= EXTRACTED INFORMATION =

=== Section Start ===

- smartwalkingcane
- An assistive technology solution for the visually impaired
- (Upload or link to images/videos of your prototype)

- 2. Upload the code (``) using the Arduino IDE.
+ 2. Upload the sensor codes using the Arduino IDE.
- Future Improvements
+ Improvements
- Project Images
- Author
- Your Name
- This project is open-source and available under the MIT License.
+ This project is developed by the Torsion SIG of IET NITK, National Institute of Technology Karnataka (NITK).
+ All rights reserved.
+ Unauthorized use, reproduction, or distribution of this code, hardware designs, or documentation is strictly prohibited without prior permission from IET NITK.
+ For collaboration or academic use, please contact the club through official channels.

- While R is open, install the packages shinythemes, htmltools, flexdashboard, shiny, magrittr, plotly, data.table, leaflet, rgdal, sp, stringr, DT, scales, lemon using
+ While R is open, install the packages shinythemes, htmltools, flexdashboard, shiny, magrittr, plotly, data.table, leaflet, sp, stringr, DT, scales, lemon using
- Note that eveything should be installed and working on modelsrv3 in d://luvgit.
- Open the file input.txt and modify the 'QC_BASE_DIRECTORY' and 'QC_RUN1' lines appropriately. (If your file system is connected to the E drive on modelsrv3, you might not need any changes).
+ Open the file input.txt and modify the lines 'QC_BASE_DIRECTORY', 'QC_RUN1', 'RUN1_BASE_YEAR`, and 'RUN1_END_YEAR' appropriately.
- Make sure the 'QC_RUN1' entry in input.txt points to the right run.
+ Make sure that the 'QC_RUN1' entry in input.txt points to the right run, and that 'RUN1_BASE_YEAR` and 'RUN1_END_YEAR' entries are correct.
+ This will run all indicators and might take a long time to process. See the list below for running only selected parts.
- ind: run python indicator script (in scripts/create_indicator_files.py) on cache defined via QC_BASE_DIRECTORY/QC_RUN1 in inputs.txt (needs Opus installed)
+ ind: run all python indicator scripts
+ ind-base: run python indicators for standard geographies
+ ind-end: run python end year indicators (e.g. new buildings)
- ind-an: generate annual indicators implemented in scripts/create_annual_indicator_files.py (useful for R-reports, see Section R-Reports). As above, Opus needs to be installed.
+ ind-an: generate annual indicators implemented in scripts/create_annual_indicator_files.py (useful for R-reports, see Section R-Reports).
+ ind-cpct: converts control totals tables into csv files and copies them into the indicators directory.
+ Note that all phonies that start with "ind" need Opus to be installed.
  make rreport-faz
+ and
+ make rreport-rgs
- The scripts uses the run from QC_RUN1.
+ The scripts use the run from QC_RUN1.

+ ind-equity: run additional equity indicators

=== Section End ===

= TO DO =
From the line containing "- ind-an: generate" to the final line of the entries, print every line exactly and nothing else.

= WRITTEN REPLY =
- ind-an: generate annual indicators implemented in scripts/create_annual_indicator_files.py (useful for R-reports, see Section R-Reports). As above, Opus needs to be installed.
+ ind-an: generate annual indicators implemented in scripts/create_annual_indicator_files.py (useful for R-reports, see Section R-Reports).
+ ind-cpct: converts control totals tables into csv files and copies them into the indicators directory.
+ Note that all phonies that start with "ind" need Opus to be installed.
  make rreport-faz
+ and
+ make rreport-rgs
- The scripts uses the run from QC_RUN1.
+ The scripts use the run from QC_RUN1.

+ ind-equity: run additional equity indicators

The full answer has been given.